Your goal |
Restate the data below word for word, keeping each line intact.

Input |

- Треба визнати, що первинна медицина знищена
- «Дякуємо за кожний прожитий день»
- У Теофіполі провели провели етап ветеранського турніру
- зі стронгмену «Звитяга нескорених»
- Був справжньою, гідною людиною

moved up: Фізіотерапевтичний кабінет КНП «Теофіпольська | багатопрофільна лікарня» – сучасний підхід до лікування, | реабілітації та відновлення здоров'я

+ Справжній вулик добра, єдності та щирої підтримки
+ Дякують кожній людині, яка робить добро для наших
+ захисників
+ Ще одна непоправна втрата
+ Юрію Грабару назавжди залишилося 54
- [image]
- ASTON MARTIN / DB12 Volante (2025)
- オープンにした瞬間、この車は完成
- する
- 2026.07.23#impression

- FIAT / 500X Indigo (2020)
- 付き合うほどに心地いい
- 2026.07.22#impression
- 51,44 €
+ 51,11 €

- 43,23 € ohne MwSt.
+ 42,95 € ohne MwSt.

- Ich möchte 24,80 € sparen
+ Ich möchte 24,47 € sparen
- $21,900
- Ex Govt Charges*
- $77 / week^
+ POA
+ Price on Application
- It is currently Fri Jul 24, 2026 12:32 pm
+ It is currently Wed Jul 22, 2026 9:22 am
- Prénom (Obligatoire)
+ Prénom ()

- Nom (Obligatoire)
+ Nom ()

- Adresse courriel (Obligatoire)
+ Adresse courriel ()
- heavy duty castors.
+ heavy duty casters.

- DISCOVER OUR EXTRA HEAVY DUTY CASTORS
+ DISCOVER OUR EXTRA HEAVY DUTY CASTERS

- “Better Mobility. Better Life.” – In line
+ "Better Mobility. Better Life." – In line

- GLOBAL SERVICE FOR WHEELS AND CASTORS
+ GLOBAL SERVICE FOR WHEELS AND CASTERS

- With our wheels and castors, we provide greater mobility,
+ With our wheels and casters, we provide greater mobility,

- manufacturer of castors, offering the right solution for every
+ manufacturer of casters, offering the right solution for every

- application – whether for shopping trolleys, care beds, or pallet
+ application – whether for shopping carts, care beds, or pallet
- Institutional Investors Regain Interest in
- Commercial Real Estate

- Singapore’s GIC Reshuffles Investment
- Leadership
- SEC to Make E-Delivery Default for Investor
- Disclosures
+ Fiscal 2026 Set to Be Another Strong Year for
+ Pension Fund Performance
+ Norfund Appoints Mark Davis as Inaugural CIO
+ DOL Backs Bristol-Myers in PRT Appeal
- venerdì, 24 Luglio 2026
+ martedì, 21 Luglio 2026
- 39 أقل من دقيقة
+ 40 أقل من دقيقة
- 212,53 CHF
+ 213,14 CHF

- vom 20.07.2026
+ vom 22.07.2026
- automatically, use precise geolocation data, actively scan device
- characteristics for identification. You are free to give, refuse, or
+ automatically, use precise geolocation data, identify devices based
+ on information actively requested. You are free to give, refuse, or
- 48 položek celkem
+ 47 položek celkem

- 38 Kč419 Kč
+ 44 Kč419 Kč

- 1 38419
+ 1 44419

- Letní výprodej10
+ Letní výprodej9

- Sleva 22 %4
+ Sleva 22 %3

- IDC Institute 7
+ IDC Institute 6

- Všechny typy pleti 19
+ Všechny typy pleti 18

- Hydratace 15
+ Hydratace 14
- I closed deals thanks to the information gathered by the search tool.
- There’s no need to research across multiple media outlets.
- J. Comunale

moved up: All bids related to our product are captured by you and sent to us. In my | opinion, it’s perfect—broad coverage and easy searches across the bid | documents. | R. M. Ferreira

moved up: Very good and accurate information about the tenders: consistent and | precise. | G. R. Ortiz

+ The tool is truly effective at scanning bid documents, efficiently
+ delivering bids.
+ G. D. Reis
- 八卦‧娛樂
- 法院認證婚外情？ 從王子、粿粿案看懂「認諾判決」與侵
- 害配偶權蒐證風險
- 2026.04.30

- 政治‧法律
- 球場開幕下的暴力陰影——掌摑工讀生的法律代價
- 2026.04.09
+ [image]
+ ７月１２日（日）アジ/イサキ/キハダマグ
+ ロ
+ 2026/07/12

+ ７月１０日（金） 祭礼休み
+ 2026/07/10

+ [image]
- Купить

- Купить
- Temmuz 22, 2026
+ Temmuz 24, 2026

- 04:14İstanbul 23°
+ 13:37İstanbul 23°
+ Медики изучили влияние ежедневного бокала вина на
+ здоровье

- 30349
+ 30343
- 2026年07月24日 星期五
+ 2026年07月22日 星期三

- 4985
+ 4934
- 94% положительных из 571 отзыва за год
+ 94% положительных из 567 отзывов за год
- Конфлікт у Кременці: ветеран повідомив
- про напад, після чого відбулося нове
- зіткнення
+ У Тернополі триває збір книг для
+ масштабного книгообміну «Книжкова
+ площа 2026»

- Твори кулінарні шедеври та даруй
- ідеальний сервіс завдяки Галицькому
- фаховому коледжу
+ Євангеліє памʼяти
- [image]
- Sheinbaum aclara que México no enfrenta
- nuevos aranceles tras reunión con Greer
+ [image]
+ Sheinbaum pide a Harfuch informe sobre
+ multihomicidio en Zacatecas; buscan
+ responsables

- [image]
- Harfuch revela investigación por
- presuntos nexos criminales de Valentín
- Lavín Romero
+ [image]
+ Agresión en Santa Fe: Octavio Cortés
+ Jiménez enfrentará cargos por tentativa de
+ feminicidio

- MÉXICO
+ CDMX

Solution for this problem |
- Треба визнати, що первинна медицина знищена
- «Дякуємо за кожний прожитий день»
- У Теофіполі провели провели етап ветеранського турніру
- зі стронгмену «Звитяга нескорених»
- Був справжньою, гідною людиною

moved up: Фізіотерапевтичний кабінет КНП «Теофіпольська | багатопрофільна лікарня» – сучасний підхід до лікування, | реабілітації та відновлення здоров'я

+ Справжній вулик добра, єдності та щирої підтримки
+ Дякують кожній людині, яка робить добро для наших
+ захисників
+ Ще одна непоправна втрата
+ Юрію Грабару назавжди залишилося 54
- [image]
- ASTON MARTIN / DB12 Volante (2025)
- オープンにした瞬間、この車は完成
- する
- 2026.07.23#impression

- FIAT / 500X Indigo (2020)
- 付き合うほどに心地いい
- 2026.07.22#impression
- 51,44 €
+ 51,11 €

- 43,23 € ohne MwSt.
+ 42,95 € ohne MwSt.

- Ich möchte 24,80 € sparen
+ Ich möchte 24,47 € sparen
- $21,900
- Ex Govt Charges*
- $77 / week^
+ POA
+ Price on Application
- It is currently Fri Jul 24, 2026 12:32 pm
+ It is currently Wed Jul 22, 2026 9:22 am
- Prénom (Obligatoire)
+ Prénom ()

- Nom (Obligatoire)
+ Nom ()

- Adresse courriel (Obligatoire)
+ Adresse courriel ()
- heavy duty castors.
+ heavy duty casters.

- DISCOVER OUR EXTRA HEAVY DUTY CASTORS
+ DISCOVER OUR EXTRA HEAVY DUTY CASTERS

- “Better Mobility. Better Life.” – In line
+ "Better Mobility. Better Life." – In line

- GLOBAL SERVICE FOR WHEELS AND CASTORS
+ GLOBAL SERVICE FOR WHEELS AND CASTERS

- With our wheels and castors, we provide greater mobility,
+ With our wheels and casters, we provide greater mobility,

- manufacturer of castors, offering the right solution for every
+ manufacturer of casters, offering the right solution for every

- application – whether for shopping trolleys, care beds, or pallet
+ application – whether for shopping carts, care beds, or pallet
- Institutional Investors Regain Interest in
- Commercial Real Estate

- Singapore’s GIC Reshuffles Investment
- Leadership
- SEC to Make E-Delivery Default for Investor
- Disclosures
+ Fiscal 2026 Set to Be Another Strong Year for
+ Pension Fund Performance
+ Norfund Appoints Mark Davis as Inaugural CIO
+ DOL Backs Bristol-Myers in PRT Appeal
- venerdì, 24 Luglio 2026
+ martedì, 21 Luglio 2026
- 39 أقل من دقيقة
+ 40 أقل من دقيقة
- 212,53 CHF
+ 213,14 CHF

- vom 20.07.2026
+ vom 22.07.2026
- automatically, use precise geolocation data, actively scan device
- characteristics for identification. You are free to give, refuse, or
+ automatically, use precise geolocation data, identify devices based
+ on information actively requested. You are free to give, refuse, or
- 48 položek celkem
+ 47 položek celkem

- 38 Kč419 Kč
+ 44 Kč419 Kč

- 1 38419
+ 1 44419

- Letní výprodej10
+ Letní výprodej9

- Sleva 22 %4
+ Sleva 22 %3

- IDC Institute 7
+ IDC Institute 6

- Všechny typy pleti 19
+ Všechny typy pleti 18

- Hydratace 15
+ Hydratace 14
- I closed deals thanks to the information gathered by the search tool.
- There’s no need to research across multiple media outlets.
- J. Comunale

moved up: All bids related to our product are captured by you and sent to us. In my | opinion, it’s perfect—broad coverage and easy searches across the bid | documents. | R. M. Ferreira

moved up: Very good and accurate information about the tenders: consistent and | precise. | G. R. Ortiz

+ The tool is truly effective at scanning bid documents, efficiently
+ delivering bids.
+ G. D. Reis
- 八卦‧娛樂
- 法院認證婚外情？ 從王子、粿粿案看懂「認諾判決」與侵
- 害配偶權蒐證風險
- 2026.04.30

- 政治‧法律
- 球場開幕下的暴力陰影——掌摑工讀生的法律代價
- 2026.04.09
+ [image]
+ ７月１２日（日）アジ/イサキ/キハダマグ
+ ロ
+ 2026/07/12

+ ７月１０日（金） 祭礼休み
+ 2026/07/10

+ [image]
- Купить

- Купить
- Temmuz 22, 2026
+ Temmuz 24, 2026

- 04:14İstanbul 23°
+ 13:37İstanbul 23°
+ Медики изучили влияние ежедневного бокала вина на
+ здоровье

- 30349
+ 30343
- 2026年07月24日 星期五
+ 2026年07月22日 星期三

- 4985
+ 4934
- 94% положительных из 571 отзыва за год
+ 94% положительных из 567 отзывов за год
- Конфлікт у Кременці: ветеран повідомив
- про напад, після чого відбулося нове
- зіткнення
+ У Тернополі триває збір книг для
+ масштабного книгообміну «Книжкова
+ площа 2026»

- Твори кулінарні шедеври та даруй
- ідеальний сервіс завдяки Галицькому
- фаховому коледжу
+ Євангеліє памʼяти
- [image]
- Sheinbaum aclara que México no enfrenta
- nuevos aranceles tras reunión con Greer
+ [image]
+ Sheinbaum pide a Harfuch informe sobre
+ multihomicidio en Zacatecas; buscan
+ responsables

- [image]
- Harfuch revela investigación por
- presuntos nexos criminales de Valentín
- Lavín Romero
+ [image]
+ Agresión en Santa Fe: Octavio Cortés
+ Jiménez enfrentará cargos por tentativa de
+ feminicidio

- MÉXICO
+ CDMX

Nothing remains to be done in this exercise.